To complement the available data on the avGFP fitness peak (Sarkisyan et al., 2016; GFP from Aequorea victoria, Hydrozoa), we experimentally characterized three additional GFP sequences, each with a different degree of sequence divergence from avGFP: amacGFP (Aequorea macrodactyla, Hydrozoa), cgreGFP (Clytia gregaria, Hydrozoa), and ppluGPF2 (Pontellina plumata, Copepoda), with 18%, 59%, and 82% sequence divergence, respectively (Figure 1b; Table 1). For simplicity, we refer to all of these sequences as ‘wildtype’, even though only cgreGFP and ppluGPF2 were identical to the true wildtype sequences, while avGFP and amacGFP contain one and three amino acid substitutions, respectively. amacGFP, ppluGFP2, and cgreGFP were subject to a similar experimental pipeline (Figure 2) as avGFP (Sarkisyan et al., 2016). For each sequence a library of genotypes containing random mutations in the respective GFP sequence was generated by error-prone PCR, in which each GFP gene variant was labelled downstream of its stop codon by a primary barcode, a random combination of nucleotides. This mutant library was expressed as a fusion protein with the red fluorescent protein mKate2 in E. coli cells, which were then sorted based on green fluorescence intensity within a narrow red fluorescence gate, to control for gene expression level and other errors (Figure 2—figure supplement 1). The DNA barcodes of the sorted cells were sequenced and these data were used to perform a statistical analysis estimating the level of fluorescence of tens of thousands of GFP genotypes.
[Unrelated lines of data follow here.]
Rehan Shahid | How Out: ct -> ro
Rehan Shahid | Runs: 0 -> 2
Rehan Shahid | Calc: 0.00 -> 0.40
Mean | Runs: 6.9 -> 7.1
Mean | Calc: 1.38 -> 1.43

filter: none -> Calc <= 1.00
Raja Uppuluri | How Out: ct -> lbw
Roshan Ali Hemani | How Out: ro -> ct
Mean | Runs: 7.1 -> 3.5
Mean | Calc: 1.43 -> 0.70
Three notable improvements to the original experimental pipeline were implemented: gene sequence-agnostic library sequencing, genome integration of the construct, and use of secondary barcodes that introduced internal replicas in the experiment (see Materials and methods). These changes resulted in more physiologically relevant expression levels, made the pipeline more scalable, and reduced the variance of fluorescent genotype measurements by a factor of 7 (Figure 1c; Table 1). The new dataset contained 25,000–35,000 genotypes per each of the three additional fitness peaks, with each mutant genotype harboring on average 3–4 mutations relative to its respective wildtype sequence (Table 1). These data, together with data from avGFP, were then used in our comparative study of the GFP fitness peaks (Figure 1a).
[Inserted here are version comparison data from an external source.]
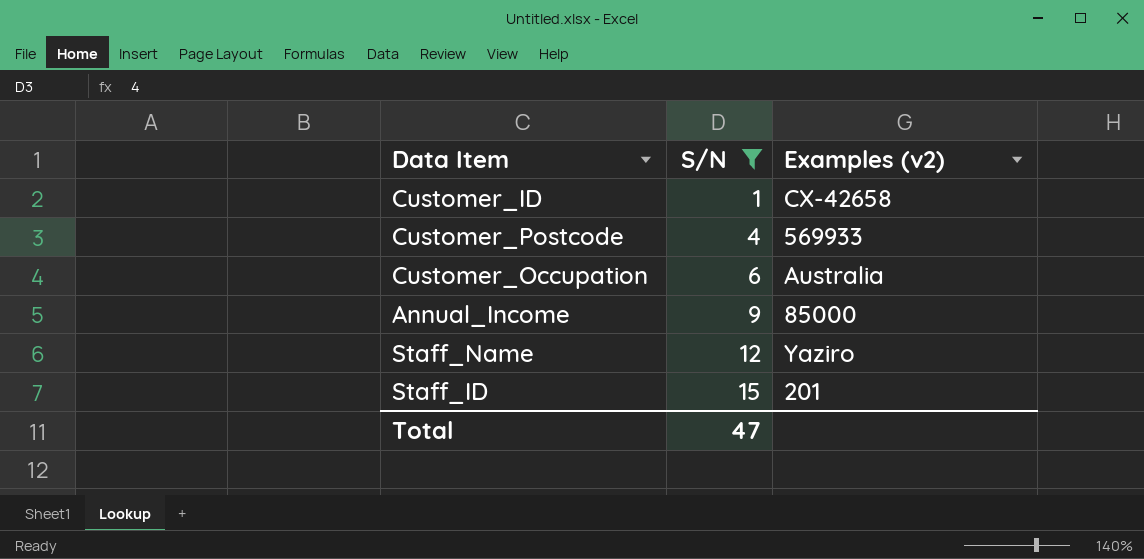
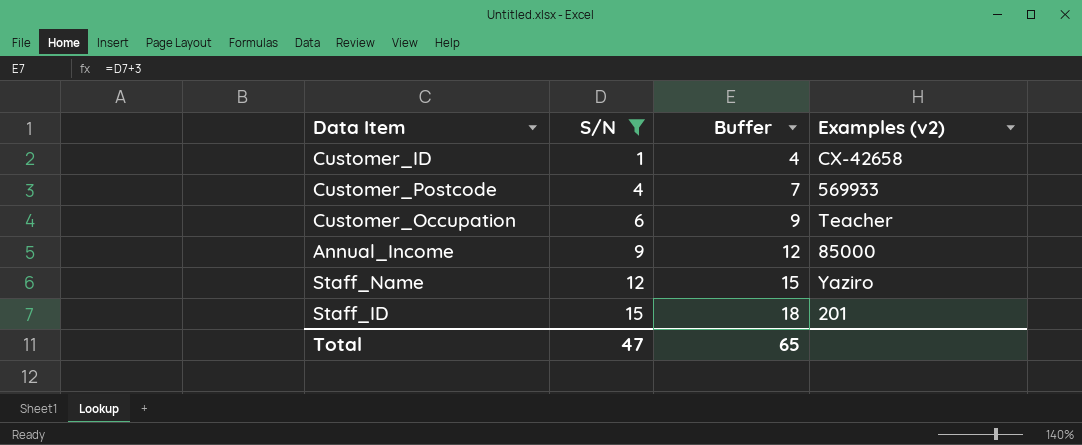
column Buffer | formula: none -> [S/N] + 3
Customer_Occupation | Examples (v2): Australia -> Teacher

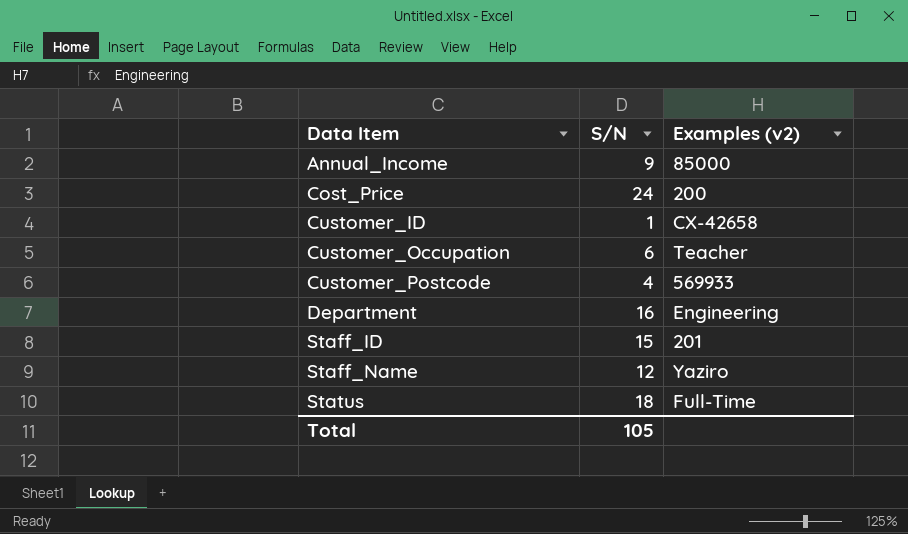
filter: S/N <= 15 -> none
row order: S/N ascending -> Data Item ascending
column Buffer | formula: [S/N] + 3 -> none
Total | S/N: 47 -> 105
Figure 2 with 1 supplement see all

Download asset Open asset

Flowthrough of the experimental methodology.

Table 1

The dataset in numbers.

The avGFP data is from Sarkisyan et al., 2016.
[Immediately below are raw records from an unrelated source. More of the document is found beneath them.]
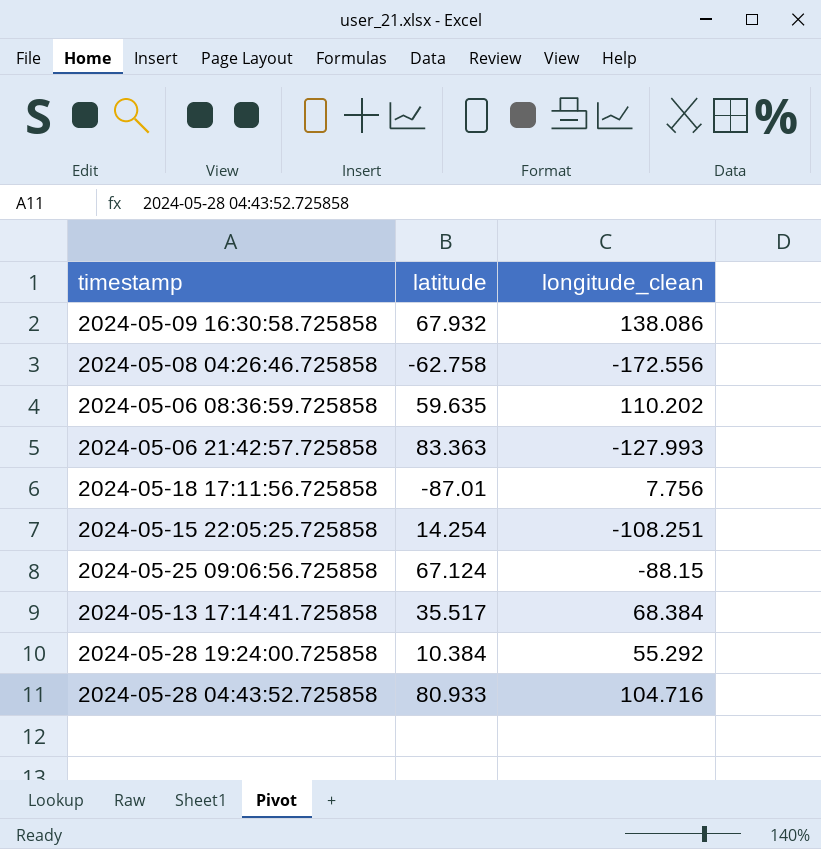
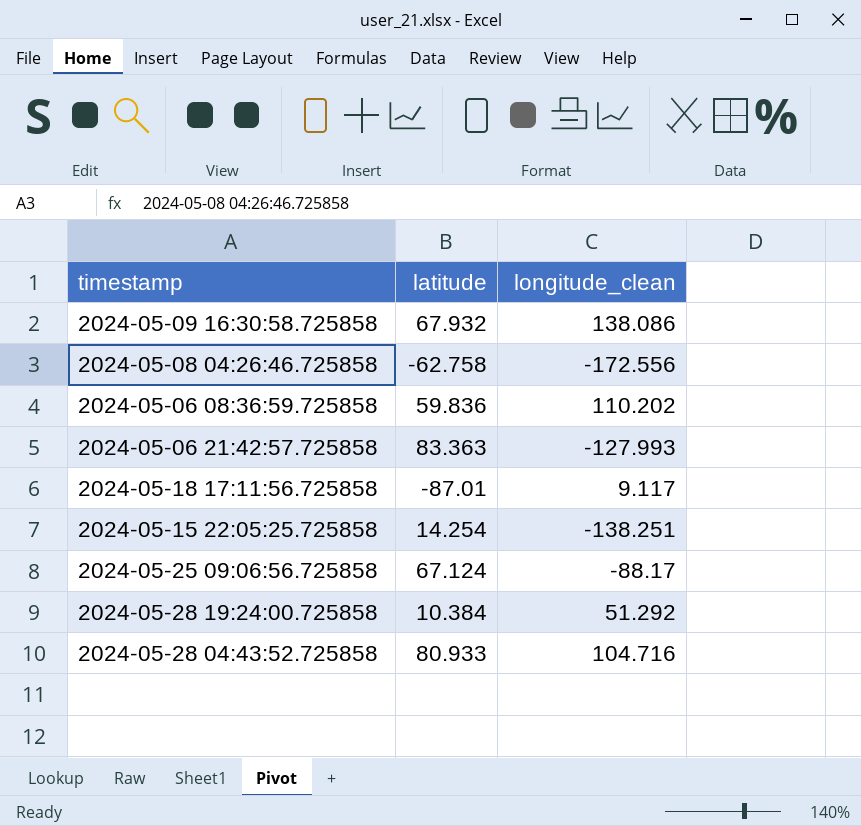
row 2024-05-13 17:14:41.725858: 35.517 | 68.384 -> none
2024-05-06 08:36:59.725858 | latitude: 59.635 -> 59.836
2024-05-18 17:11:56.725858 | longitude_clean: 7.756 -> 9.117
2024-05-15 22:05:25.725858 | longitude_clean: -108.251 -> -138.251
2024-05-25 09:06:56.725858 | longitude_clean: -88.15 -> -88.17
2024-05-28 19:24:00.725858 | longitude_clean: 55.292 -> 51.292

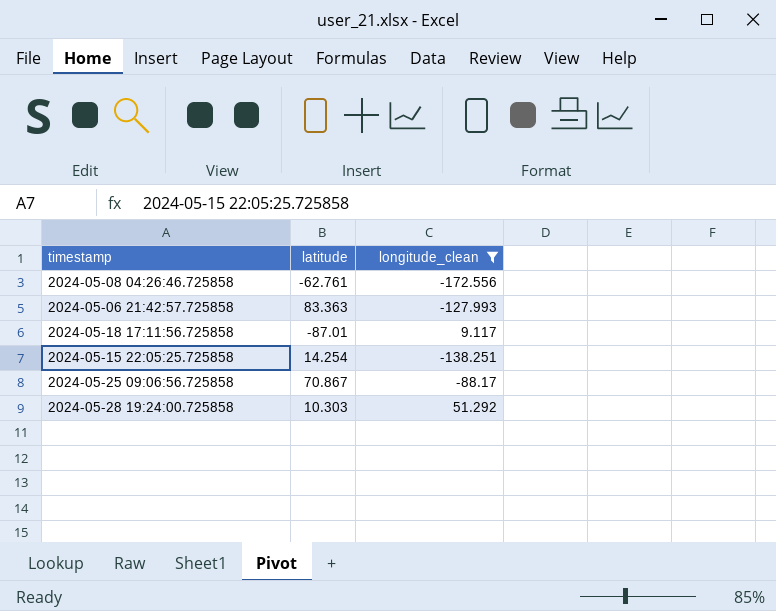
filter: none -> longitude_clean <= 51.292
2024-05-08 04:26:46.725858 | latitude: -62.758 -> -62.761
2024-05-25 09:06:56.725858 | latitude: 67.124 -> 70.867
2024-05-28 19:24:00.725858 | latitude: 10.384 -> 10.303

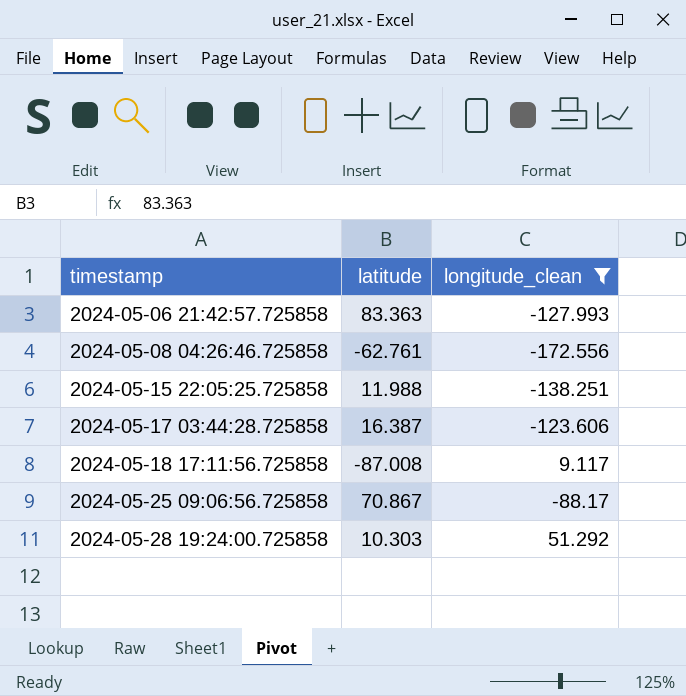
row order: none -> timestamp ascending
2024-05-15 22:05:25.725858 | latitude: 14.254 -> 11.988
row 2024-05-17 03:44:28.725858: none -> 16.387 | -123.606
2024-05-18 17:11:56.725858 | latitude: -87.01 -> -87.008

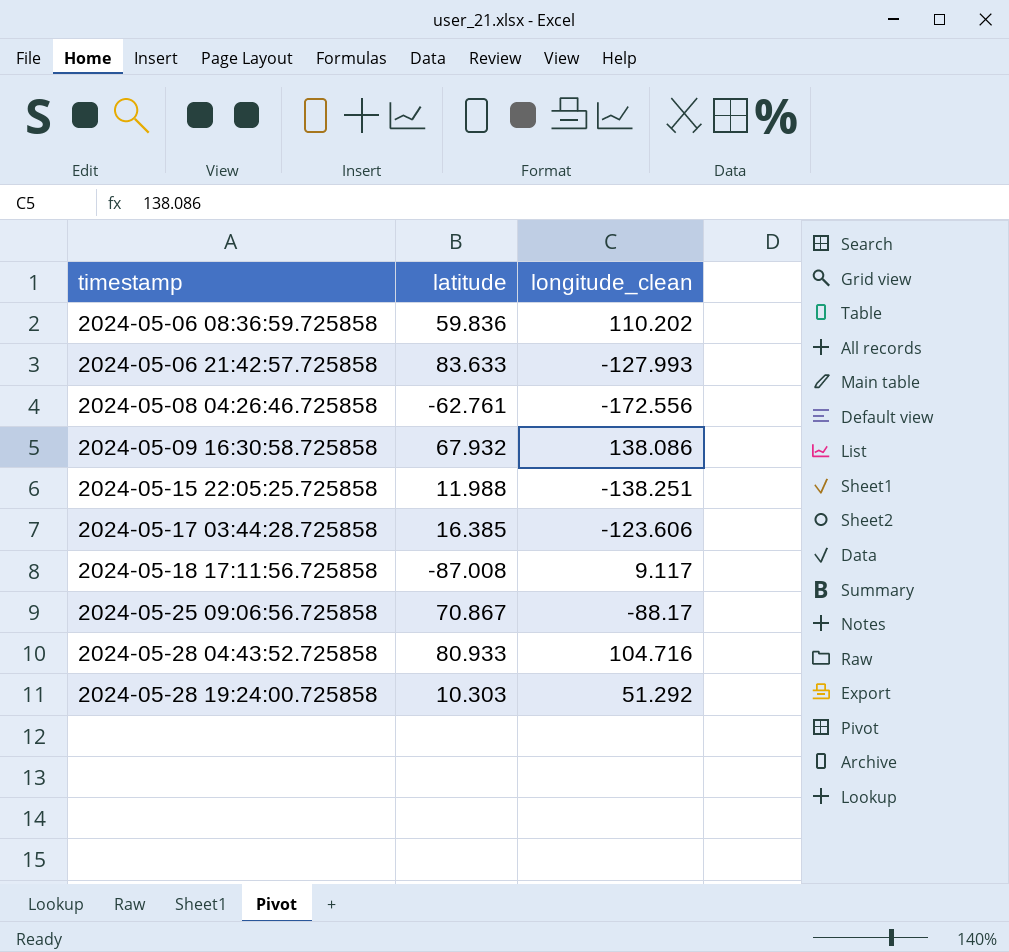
filter: longitude_clean <= 51.292 -> none
2024-05-06 21:42:57.725858 | latitude: 83.363 -> 83.633
2024-05-17 03:44:28.725858 | latitude: 16.387 -> 16.385

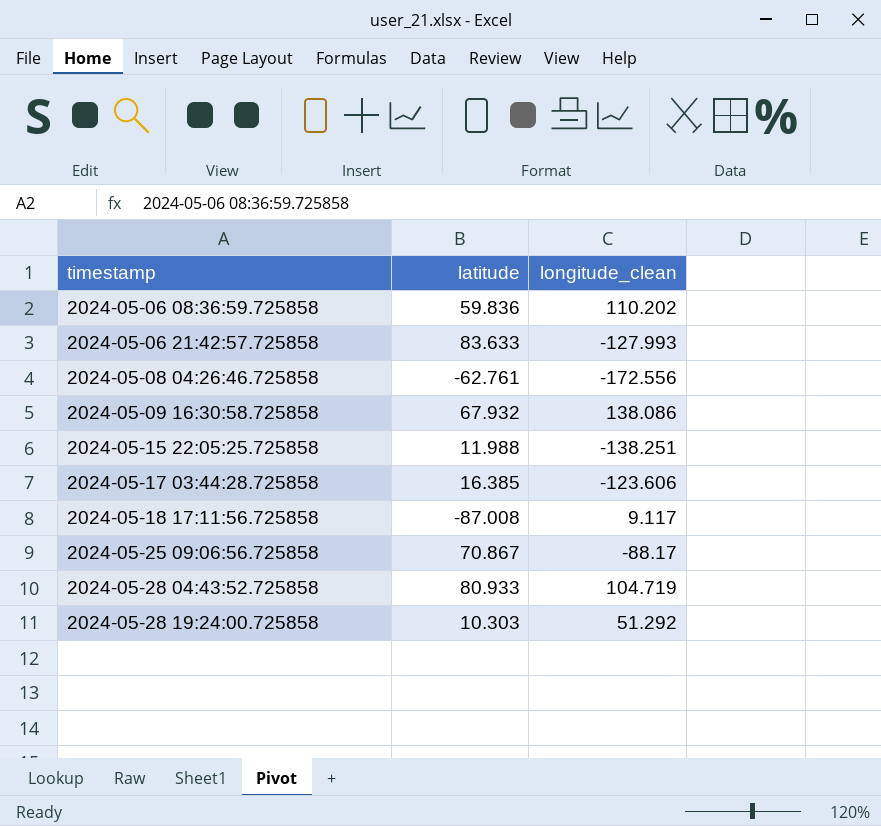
2024-05-28 04:43:52.725858 | longitude_clean: 104.716 -> 104.719

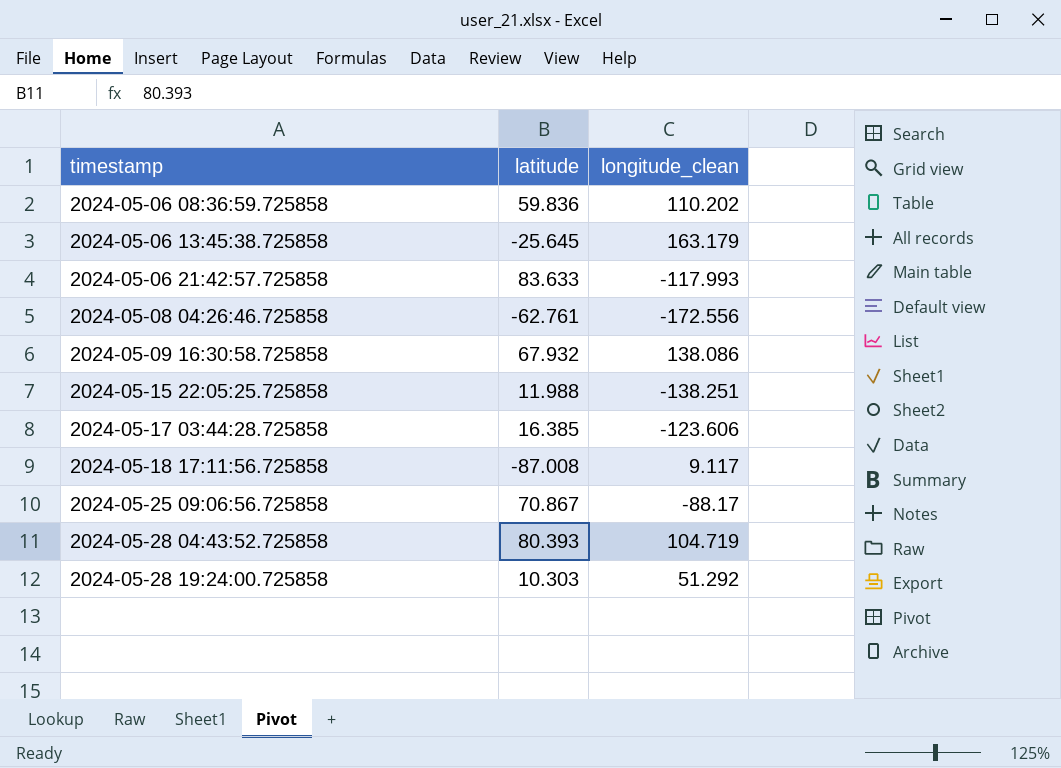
row 2024-05-06 13:45:38.725858: none -> -25.645 | 163.179
2024-05-06 21:42:57.725858 | longitude_clean: -127.993 -> -117.993
2024-05-28 04:43:52.725858 | latitude: 80.933 -> 80.393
Gene	amacGFP	cgreGFP	ppluGFP2	avGFP
Number of protein genotypes surveyed	35,500	26,165	32,260	51,715
Average (median) number of AA substitutions per genotype	4.37 (3)	4.23 (3)	3.7 (2)	3.93 (4)
Average (median) number of barcode replicates per protein genotype	8.7 (5)	6.8 (5)	12 (7)	1.2 (1)
Amino acid identity	avGFP: 82% cgreGFP: 43% ppluGFP2: 17%	avGFP: 41% amacGFP: 43% ppluGFP2: 19%	avGFP: 18% amacGFP: 17% cgreGFP: 19%	amacGFP: 82% cgreGFP: 41% ppluGFP2: 18%
False positive rate*	0.55% (9 of 1635)	0.75% (14 of 1860)	0.49% (11 of 2242)	0.24% (2 of 839)
False negative rate*	0% (0 of 1084)	0% (0 of 1583)	0% (0 of 2744)	0.08% (2 of 2444)
Mean wildtype log10 fluorescence level ± standard deviation	3.97±0.031 (3.96±0.030 for amacGFP:V12L)	4.50±0.028	4.23±0.027	3.72±0.082
Fraction of genotypes in which epistasis cannot be ascertained†	7.4%	15.9%	4.5%	16.5%
Fraction of genotypes displaying \|epistasis\|>0.3 (>1) ‡	5.3% (0.2%)	14.4% (5.6%)	6.8% (0.9%)	21.4% (11.6%)
Mutational LD50, loss of function ^§	5.8 (5.7 for amacGFP:V12L)	3.2	6.2	4.1
Mutational LD50, loss of wildtype-level fluorescence level ^§	1.7 (1.8 for amacGFP:V12L)	0.9	1.7	2.2
Proportion of machine-learning predicted genotypes displaying epistasis <–0.3 (<-1)	78% (46%)	57% (21%)	81% (64%)	NA

*

False positive rates refer to the fraction of genotypes which are expected to be dark or dim due to chromophore mutations but which were assigned a bright fitness; false negative rates refer to genotypes encoding wildtype protein which were assigned dim or dark fitnesses.
†

Calculation of epistasis requires knowledge of a genotype’s expected fluorescence, i.e. the sum of contributions of individual mutations. For genotypes with multiple mutations, all individual mutations comprising the genotype must have been measured in isolation.
‡

An absolute epistasis value of 0.3 or 1 implies a two-fold or ten-fold difference between the observed and expected fluorescence levels, respectively.
§

“Mutational LD50, loss of function” refers to the number of mutations at which 50% of genotypes are rendered non-functional (i.e. assigned to the darkest FACS gate), obtained by fitting a logistic curve to the fraction of non-functional genotypes at each mutational step (see values in Supplementary file 1) and solving for f(x)=0.5; “Mutational LD50, loss of wildtype fluorescence level” refers instead to the number of mutations at which 50% of genotypes maintain a fluorescence level within two standard deviations of the WT level.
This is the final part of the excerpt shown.